The company made the six-passenger MV-1 van that ran on compressed natural gas. Investors in VPG include billionaire T. Boone Pickens.
The U.S. Department of Energy confirmed news of VPG’s closure, first reported by the newspaper USA Today.
“While this is unfortunate news about a very promising company, it is the exception rather than the rule for our portfolio of more than 30 projects,” DOE spokeswoman Aoife McCarthy said in a statement.
Allen Park, Michigan-based VPG received loans under a DOE program that also extended funding to startups Fisker Automotive Inc and Tesla Motors Inc (TSLA.O) as well as established manufacturers Ford Motor Co (F.N) and Nissan Motor Co (7201.T).
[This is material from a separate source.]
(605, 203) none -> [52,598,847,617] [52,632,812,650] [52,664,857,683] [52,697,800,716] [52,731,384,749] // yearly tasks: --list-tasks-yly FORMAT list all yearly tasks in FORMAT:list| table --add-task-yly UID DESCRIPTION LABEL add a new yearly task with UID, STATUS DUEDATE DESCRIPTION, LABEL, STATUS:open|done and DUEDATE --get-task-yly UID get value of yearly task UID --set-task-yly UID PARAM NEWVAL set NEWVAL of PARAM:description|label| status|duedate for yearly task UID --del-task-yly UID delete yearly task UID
VPG fully drew down its $50 million DOE loan with the final payment coming in September 2011. The company built and sold more than 2,000 vehicles and had a backlog of orders.
In April, the DOE seized nearly $5 million from VPG. VPG and the DOE are now seeking a buyer for the company.
Despite the order backlog, the company faced serious constraints on its cash. John Walsh, VPG’s former chief executive, told USA Today that the company laid off about 100 staff in February.
Walsh told the newspaper that the company did not have an adequate dealer network to sell its MV-1 vans. He added that the company stopped operations after the DOE froze its assets.
The news comes at a time of increased doubts about green car startups. For example, Fisker hired bankruptcy advisers and is seeking a buyer as it struggles to repay nearly $200 million in DOE loans. The department took $21 million from Fisker on April 11.
One exception is Tesla, which is backed by a $465 million DOE loan. The company is expected to report its first-ever quarterly profit later on Wednesday.
A number listed online for VPG’s media contact was disconnected. Calls to the company’s main line during normal business hours were greeted with an after-hours message.